On Mon, Jul 26, 2010 at 11:35 AM, Robert Muir <rc...@gmail.com> wrote:
> On Mon, Jul 26, 2010 at 11:30 AM, <ka...@nokia.com> wrote:
>>
>> It occurs to me that the proper static initializer code might well be able
>> to generate distances of 3, 4 or whatever, without bloating the jar.
>
> I disagree: generating these distances is a non-trivial algorithm and takes
> minutes or hours to compute...
Furthermore, our own implementation for this algo is in Python :)
>> Nevertheless, the real question of import to me right now is: what
>> “minimumDistance” value corresponds to a Levenshtein distance of 1? 2? The
>> maximum “minimumDistance” the query accepts is 1.0.
>
> right, fuzzyquery uses a strange formula that doesnt tie directly to edit
> distance (unless you factor in length).
> you can do this easier like this:
> LevenshteinAutomata builder = new LevenshteinAutomata("foobar");
> Automaton ed2 = builder.toAutomaton(2);
> // the term doesnt really matter, just for the field name and toString, etc.
> AutomatonQuery query = new AutomatonQuery(new Term("field", "foobar~2"),
> ed2);
>
>>
>>
>>
>> Karl
>>
>>
>>
>>
>>
>> From: ext Robert Muir [mailto:rcmuir@gmail.com]
>> Sent: Friday, July 23, 2010 11:22 AM
>>
>> To: dev@lucene.apache.org
>> Subject: Re: LevenshteinFilter proposal
>>
>>
>>
>> Well, there are two main things involved:
>>
>> 1. number of terms seeked to in the term enum
>>
>> 2. expense of the comparison itself.
>>
>>
>>
>> one challenge is the construction of a DFA LevK(x) that recognizes all
>> words within edit distance <= k of x is an expensive operation.
>>
>> This is because of the nature of the computation (traditionally its
>> dynamic programming with nasty runtime).
>>
>>
>>
>> We use http://citeseerx.ist.psu.edu/viewdoc/summary?doi=10.1.1.26.2940 to
>> offline the nasty part so its linear time: O(n) where n is the length of the
>> query term.
>>
>> But these offline-computated tables get pretty large quick, and so we only
>> include 1,2 to keep the lucene jar file down.
>>
>>
>>
>> additionally for n > 2 it starts to be a ton of termenum seeks... at some
>> of these high distances its faster to just next() thru the terms and
>> compare.
>>
>>
>>
>> we might be able to speed it up more by including say a table for n=3 (at
>> the expense of increased jar size), but not using this n=3 table for #1,
>> only to speed up #2. but its diminishing returns here...
>>
>>
>>
>> On Fri, Jul 23, 2010 at 11:09 AM, <ka...@nokia.com> wrote:
>>
>> Glad I asked.
>>
>>
>>
>> I would think that the automaton would be superior even for larger edit
>> distances than 1 or 2 than the equivalent “crappy” algorithm.
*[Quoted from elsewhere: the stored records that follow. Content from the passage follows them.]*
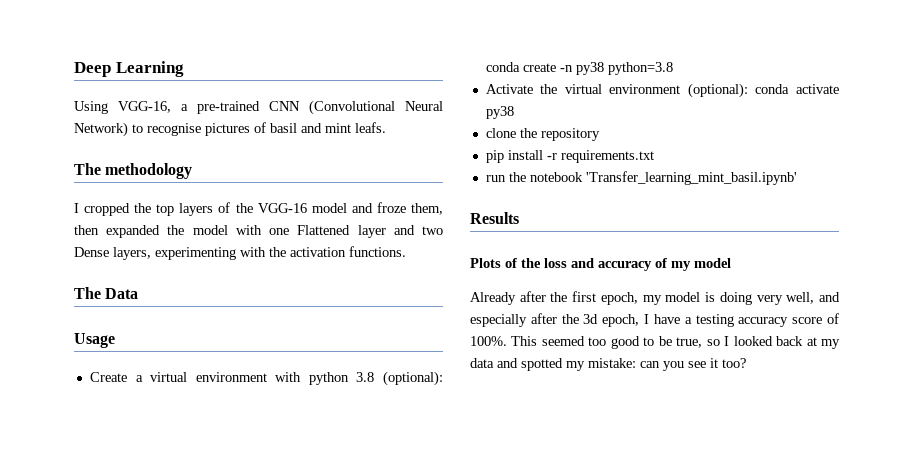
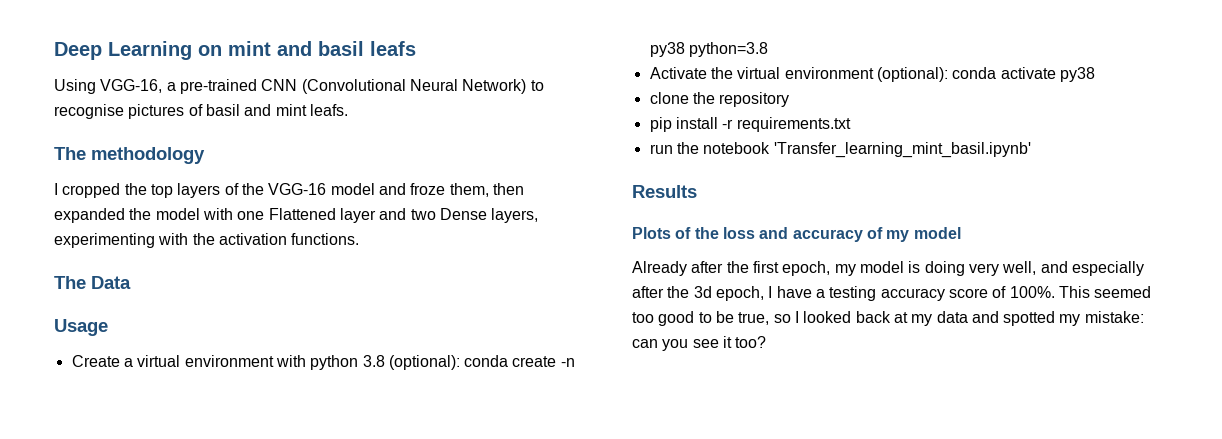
(184, 69) none -> [198,41,416,56] on mint and basil leafs

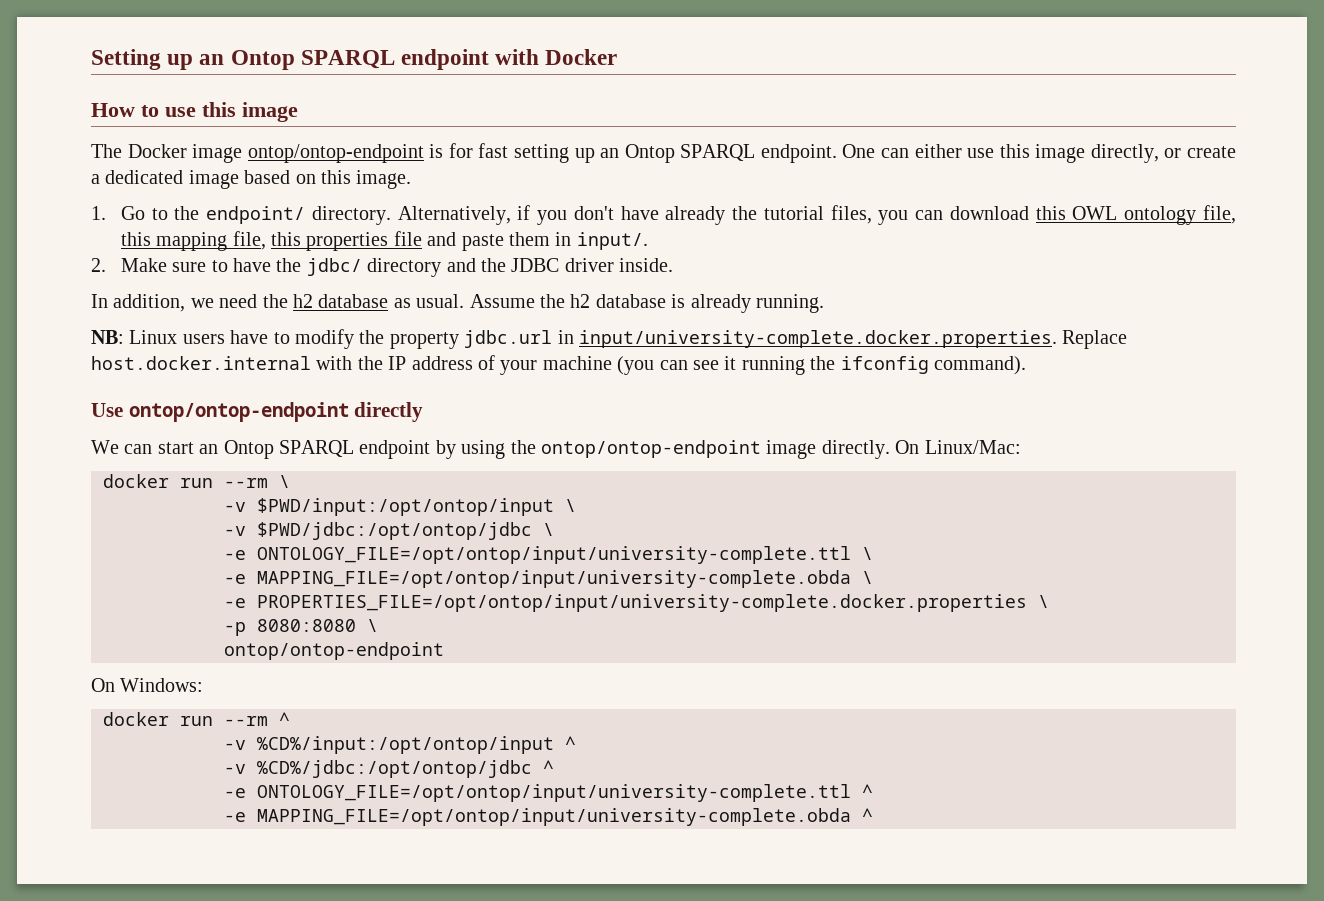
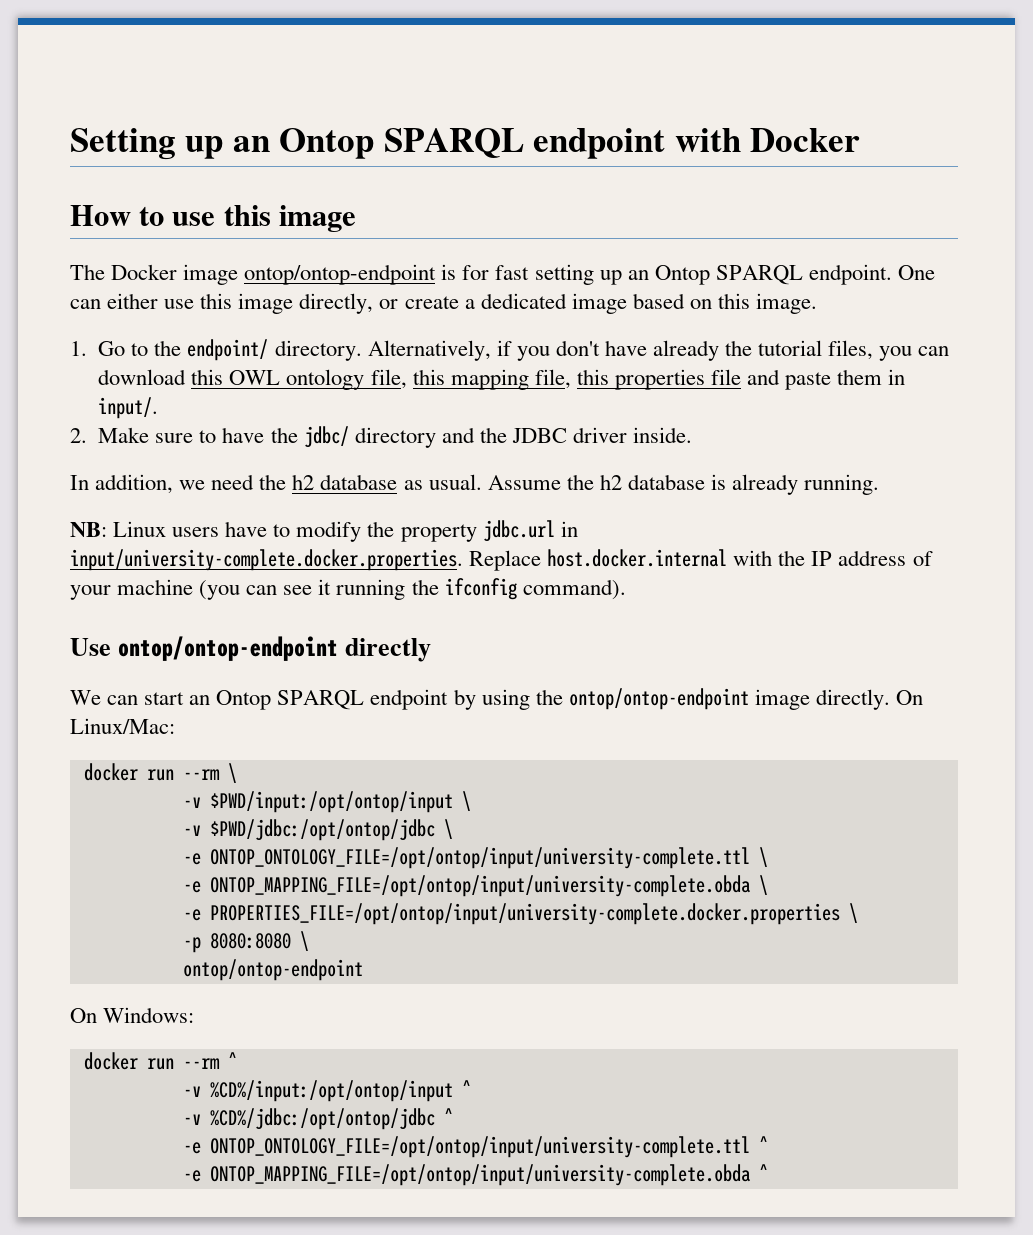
[257,546,873,564] [224,570,851,588] ONTOLOGY_FILE=/opt/ontop/input/university-complete.ttl \ // -e MAPPING_FILE=/opt/ontop/input/university-complete.obda -> [209,847,768,869] [182,875,751,897] ONTOP_ONTOLOGY_FILE=/opt/ontop/input/university-complete.ttl \ // -e ONTOP_MAPPING_FILE=/opt/ontop/input/university-complete.obda
[257,784,873,802] [224,808,851,826] ONTOLOGY_FILE=/opt/ontop/input/university-complete.ttl ^ // -e MAPPING_FILE=/opt/ontop/input/university-complete.obda -> [209,1136,768,1158] [182,1164,751,1186] ONTOP_ONTOLOGY_FILE=/opt/ontop/input/university-complete.ttl ^ // -e ONTOP_MAPPING_FILE=/opt/ontop/input/university-complete.obda

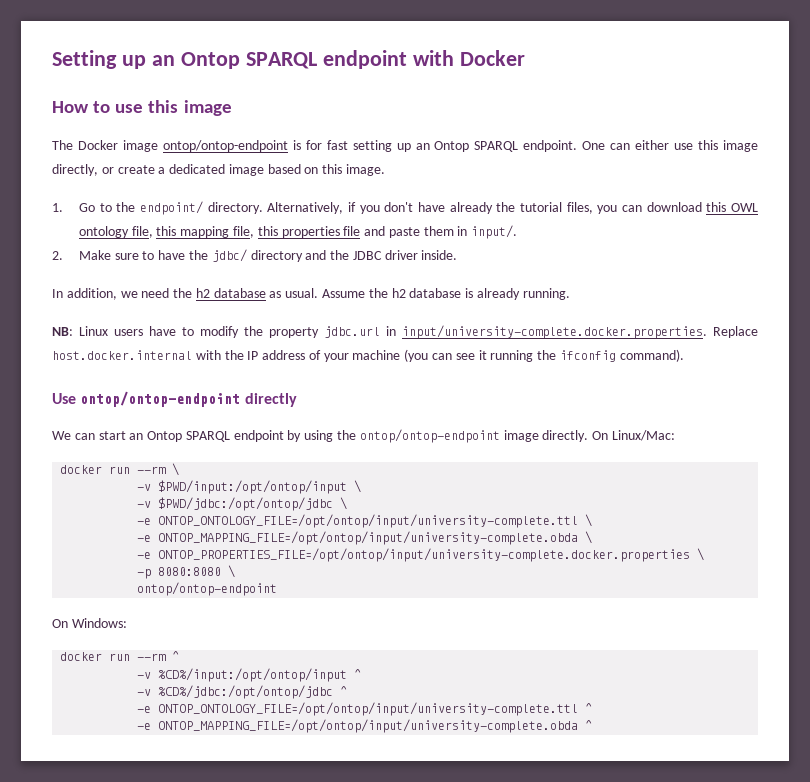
[209,903,840,925] PROPERTIES_FILE=/opt/ontop/input/university-complete.docker.properties -> [158,548,691,562] ONTOP_PROPERTIES_FILE=/opt/ontop/input/university-complete.docker.properties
But maybe I
>> don’t understand something. ;-)
>>
>>
>>
>> Karl
>>
>>
>>
>>
>>
>> From: ext Robert Muir [mailto:rcmuir@gmail.com]
>> Sent: Friday, July 23, 2010 11:05 AM
>>
>> To: dev@lucene.apache.org
>>
>> Subject: Re: LevenshteinFilter proposal
>>
>>
>>
>> this is actually done in trunk.
>>
>>
>>
>> In trunk fuzzy's enum is a "proxy". for low distances (ed=1,2) it uses
>> automaton.
>>
>>
>>
>> for higher distances it uses the crappy "brute force" method.
>>
>> but, higher distances still get accelerated if you use a reasonable
>> 'maxExpansions' to FuzzyQuery... the default is quite bad (1024).
>>
>>
>>
>>
>>
>> On Fri, Jul 23, 2010 at 10:59 AM, <ka...@nokia.com> wrote:
>>
>> Thanks!
>>
>>
>>
>> FuzzyQuery will do for my purposes, for the interim. But I suspect that
>> FuzzyQuery could be made a lot more efficient if it were rebuilt on top of
>> Automaton, no? I understand that this would be a trunk project.
>>
>>
>>
>> Karl
>>
>>
>>
>>
>>
>> From: ext Uwe Schindler [mailto:uwe@thetaphi.de]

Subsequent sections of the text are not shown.